Occupational status predicts avoidance- eg. have to leave house for work, less likely to develop agoraphobia.
Strongest predictor is gender: as severity increase, proportion of females increases. Socialised sex role expectations may contribute.

Question 21

Panic and agoraphobia models: behavioural

Answer 21

Barlow (1988) characterises panic attacks as “false alarms”,.
Panic disorder developed because exposure to panic attacks causes conditioning of anxiety to exteroceptive and interoceptive cues (Bouton, Mineka, and Barlow, 2001).
Model emphasises interoceptive conditioning: eg. raised heart rate becomes conditioned stimulus due to association with intense fear.
Leads to ‘learned alarms’- triggered by natural increases in feared bodily sensation (eg. exercise, caffeine).
This can happen without individual being aware of shift in bodily sensation, although those with PD often monitor their bodily sensations.

Question 22

Panic/agoraphobia: Biological theories

Answer 22

Genes: twins and family studies indicate moderate heritability = .43.
Children of PD parents at increased risk- “runs in families”.
Neurotransmitters: panic attacks may be due to dysfunction but no substance has been implicated.

Question 23

Panic/A: biological treatment

Answer 23

BZs:

• Alprazolam rapidly improves panic symptoms; sig. long term effects.
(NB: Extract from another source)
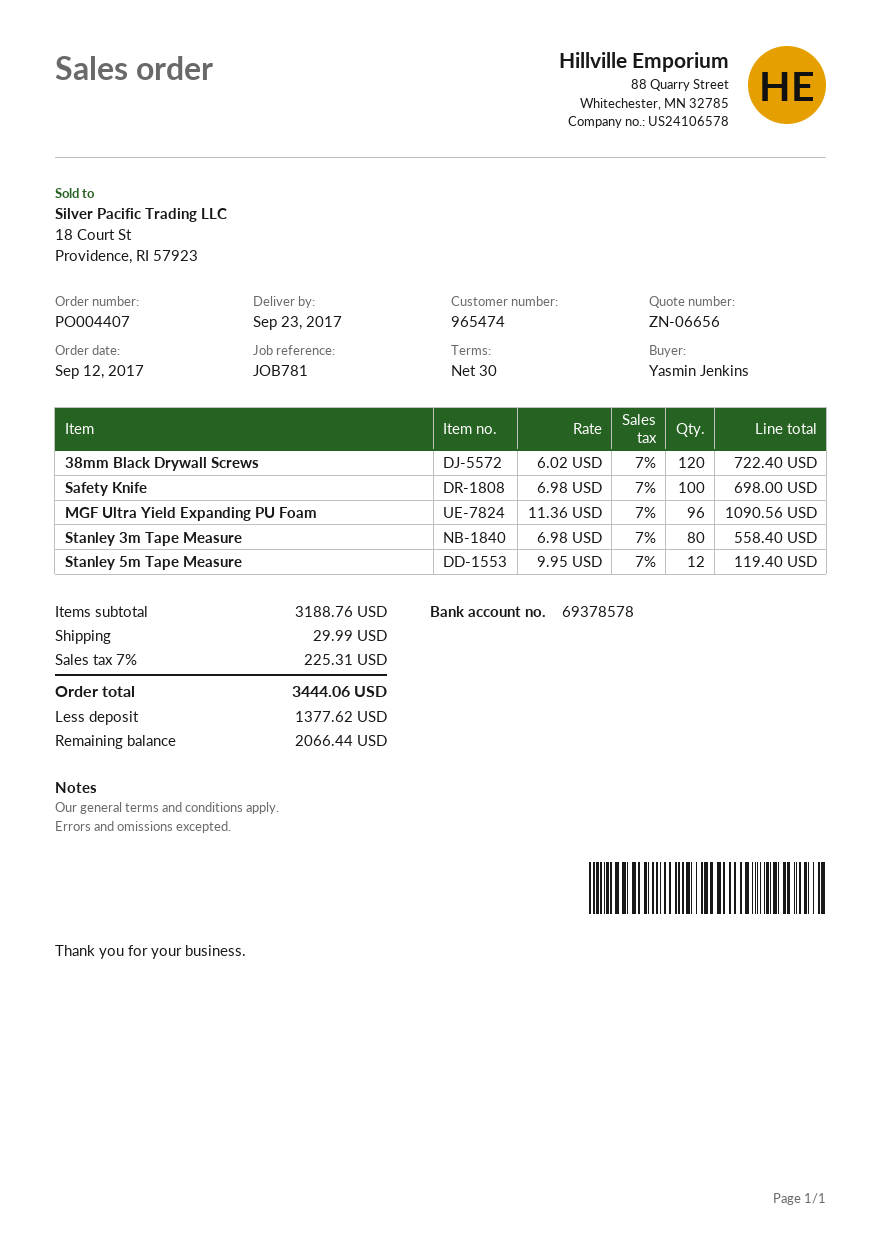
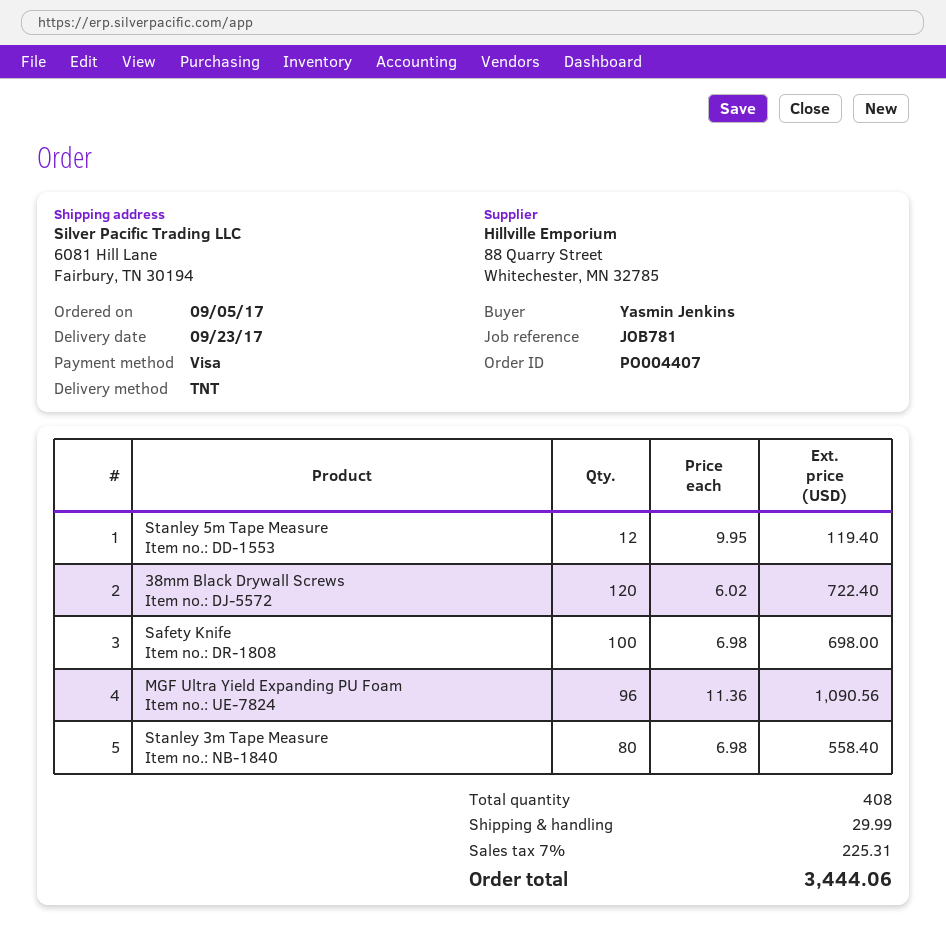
order date: 2017-09-12 -> 2017-09-05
Similar efficacy with clonazepam and diazepam.
• Tolerability is a problem- sedation reported in most studies.
• Slurred speech, memory and sexual problems.
• Up to 1/3rd of patients develop dependence.

TCAs:

• Imipramine effective in PD patients- but effect slower than BZs.
• Some side effects but reduce over time.

SSRIs:

• Paroxetine more effective than placebo and CBT for reducing panic attacks.
• Some side effects.

Question 24

Panic/A: psychological treatment

Answer 24

Panic control treatment- PCT (Barlow):

• clients taught about nature of anxiety.
• taught how to control breathing.
• taught hot to identify faulty automatic thoughts in panic- learn how to de-catastrophise.
• clients exposed to feared situation and body sensations (interoceptive exposure)- told to induce and evaluate.

Question 25

Evaluating treatments: panic/A

Answer 25

Several studies support benefit of PCT:

• produce lower levels of panic severity and phobic avoidance.
• more likely to achieve and maintain clinically significant change.

Some evidence CBT better than medication:

• but recent review suggest combination is best.
• no difference between CBT alone vs. SSRI alone (Van Apeldoorn et al, 2008).